Le conseil municipal a adopté lundi 23 février le budget primitif 2026 de la Ville, le dernier du mandat. Un budget dans la droite ligne des orientations débattues fin janvier et de la stratégie financière des dernières années. Ses objectifs : ne pas augmenter les taux de fiscalité pour préserver le pouvoir d’achat des Angevins, respecter les grands équilibres budgétaires et maîtriser la dette pour continuer à financer les grands projets. En priorité ceux en lien avec la transition écologique, le renouvellement urbain, la culture et l’éducation.

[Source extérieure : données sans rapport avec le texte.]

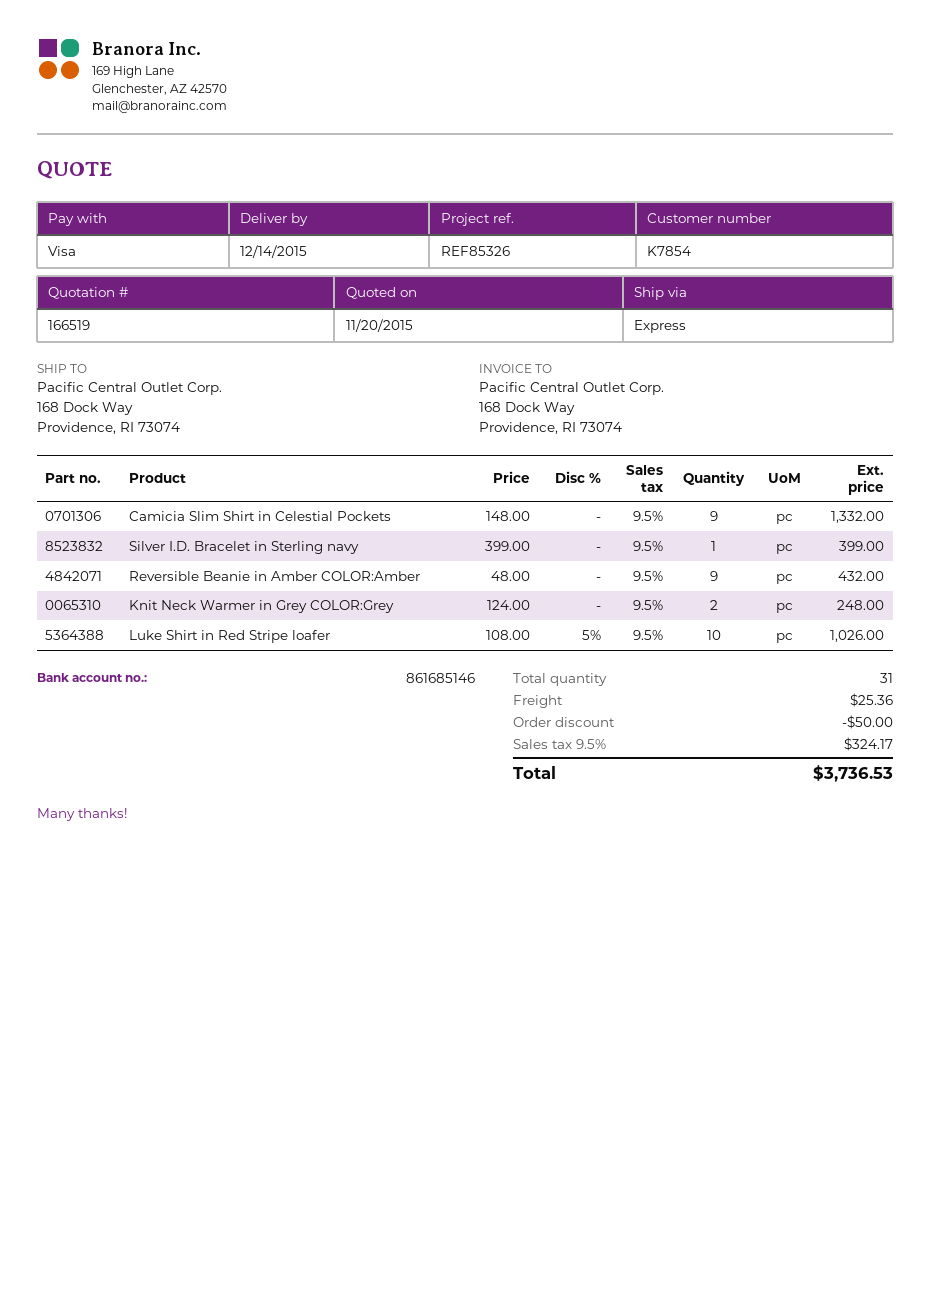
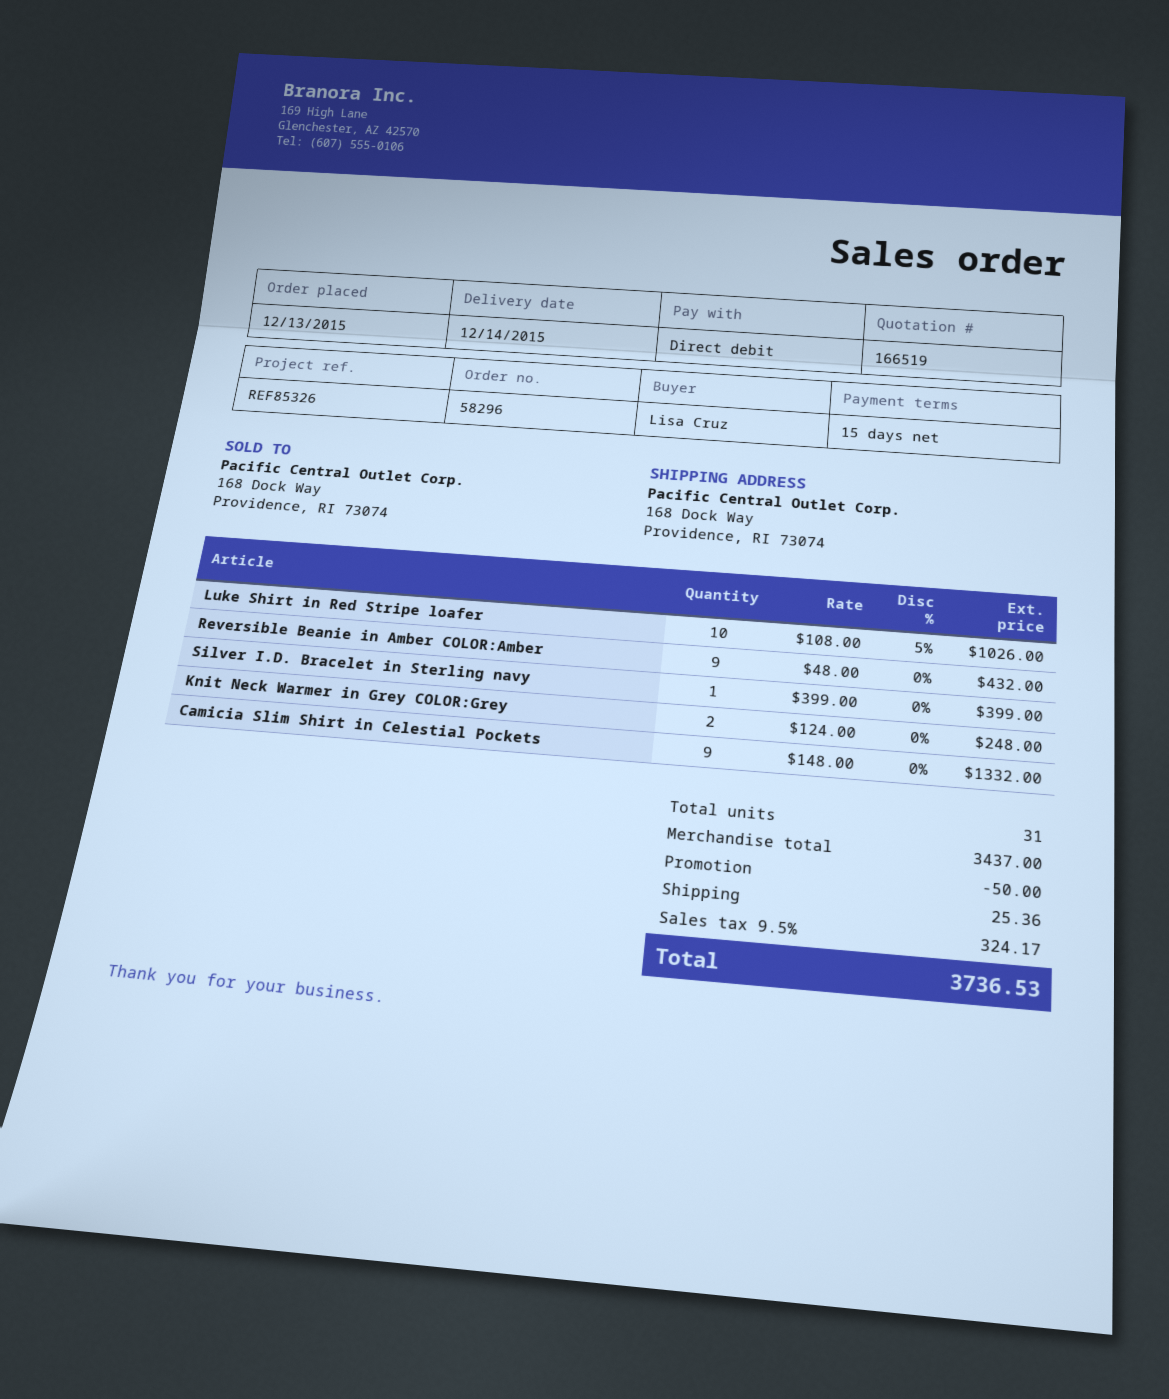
payment method: Visa -> direct debit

En 2026, la Ville prévoit d’investir 48,1 M € dont près de 10 M€ consacrés à la réhabilitation et à l’extension de la bibliothèque Toussaint, 3,5 M€ aux travaux menés dans les quartiers Belle-Beille et Monplaisir, et 2,5 M€ à la construction de la nouvelle salle de musiques actuelles, dont les travaux démarreront en septembre, sur la plaine Saint-Serge.

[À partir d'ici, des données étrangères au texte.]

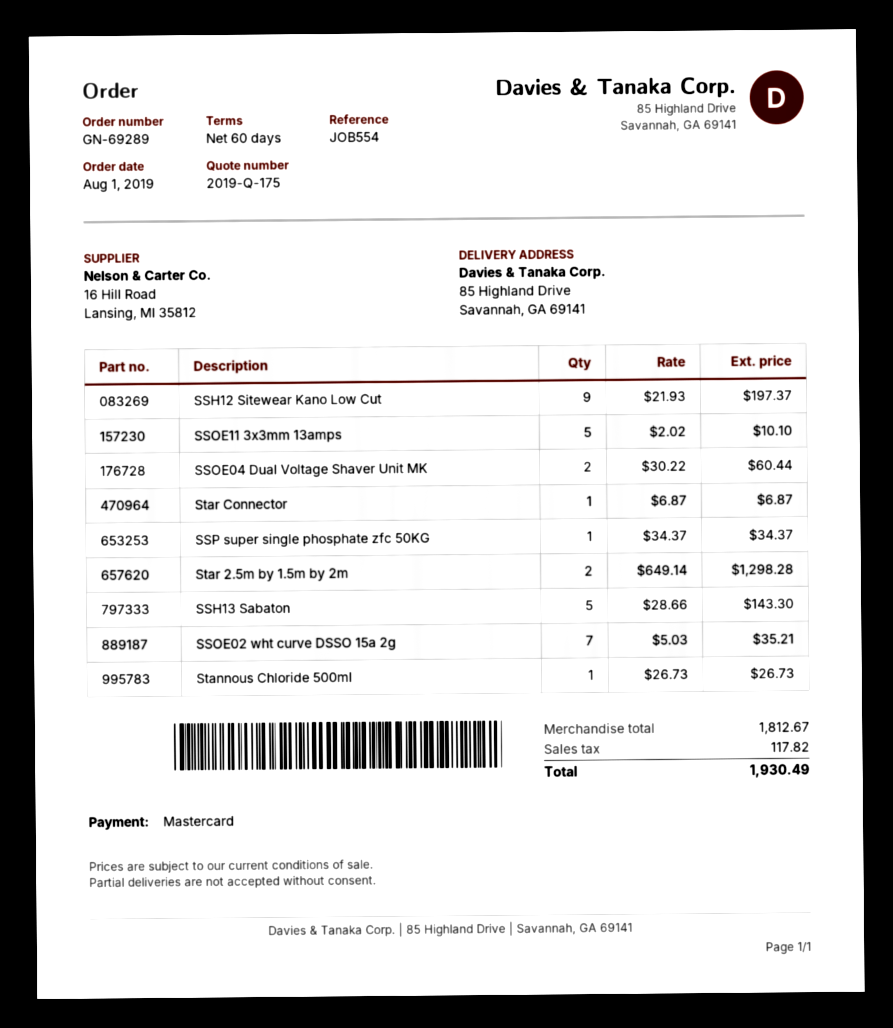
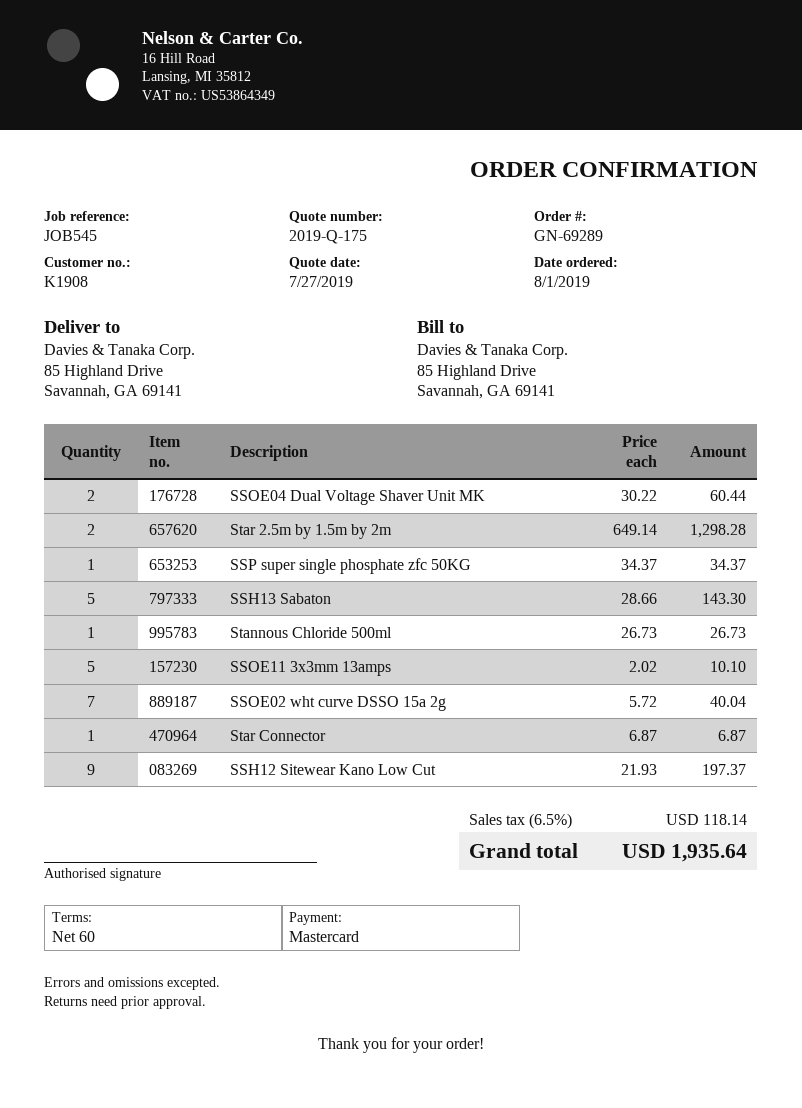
reference: JOB554 -> JOB545
SSOE02 wht curve DSSO 15a 2g: 7 x 5.03 = 35.21 -> 7 x 5.72 = 40.04
tax: 117.82 -> 118.14
total: 1930.49 -> 1935.64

Ce niveau d’investissements est permis par la maîtrise des dépenses de fonctionnement et la hausse des recettes, notamment grâce à l’augmentation de la population. Conséquence : l’épargne progresse. Ce qui permet de limiter le recours à l’emprunt et de projeter une dette en recul d’un million d’euros fin 2026. Cette maîtrise de la dette est également le fruit d’une stratégie qui vise à limiter la dépendance au secteur bancaire et à bénéficier de taux d’emprunt intéressants, de 2,06 % en moyenne contre 2,51 % pour les villes de même échelle. Autre élément positif, la capacité de désendettement de la collectivité est cette année encore projetée au-dessous des 7 ans, alors que le seuil prudentiel conseillé par l’État se situe à 12 ans.